# Work task
Reproduce all of the records word for word, omitting the pictures.
*** Opening of Data records ***
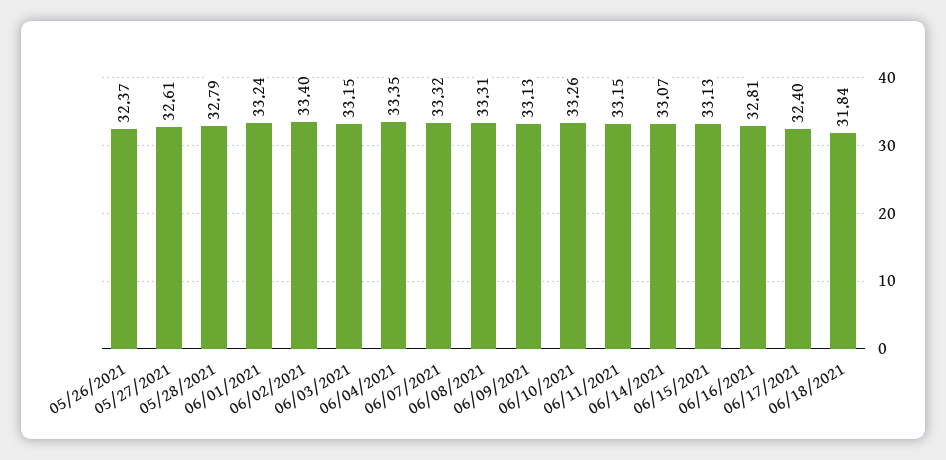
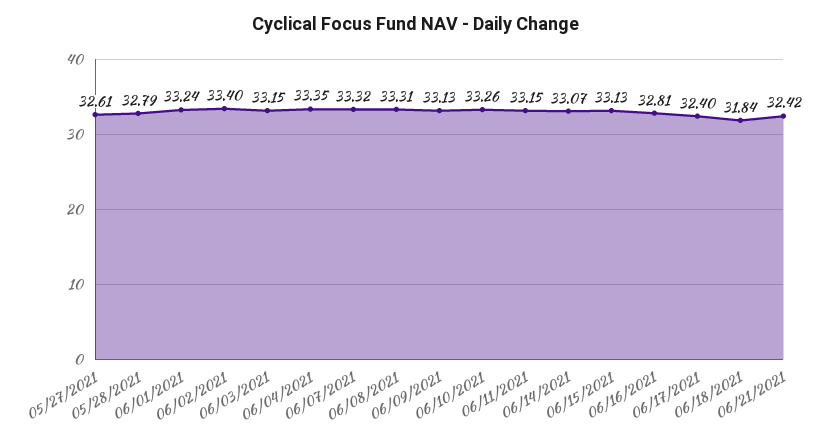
05/26/2021: 32.37 -> none
06/21/2021: none -> 32.42

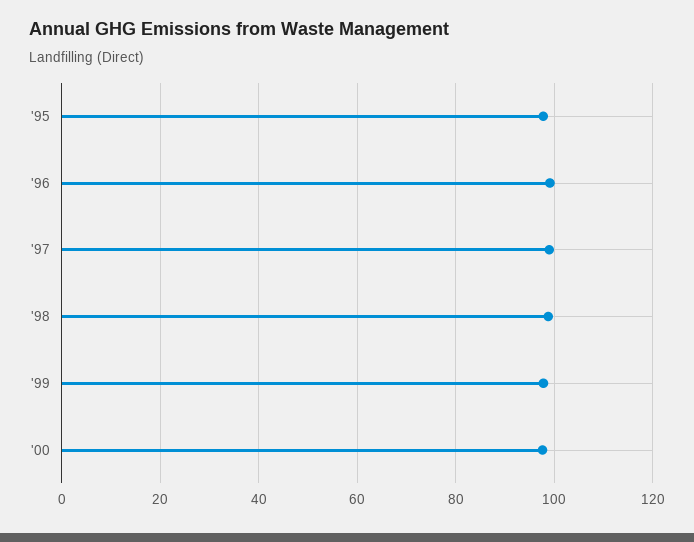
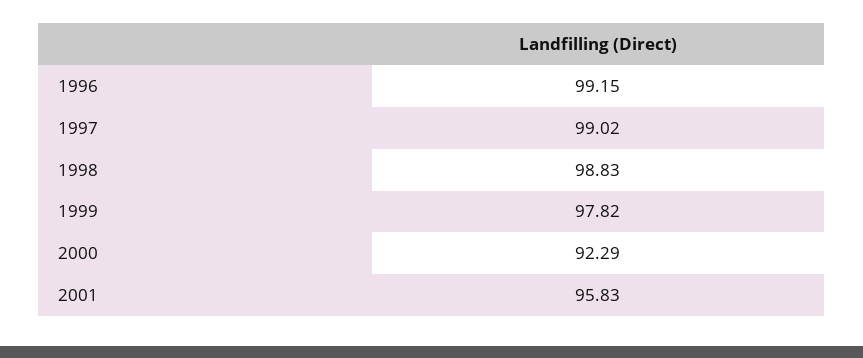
'95: 98 -> none
'00: 98 -> 92.29
2001: none -> 95.83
*** Close of Data records ***
# Answer space
05/26/2021: 32.37 -> none
06/21/2021: none -> 32.42

'95: 98 -> none
'00: 98 -> 92.29
2001: none -> 95.83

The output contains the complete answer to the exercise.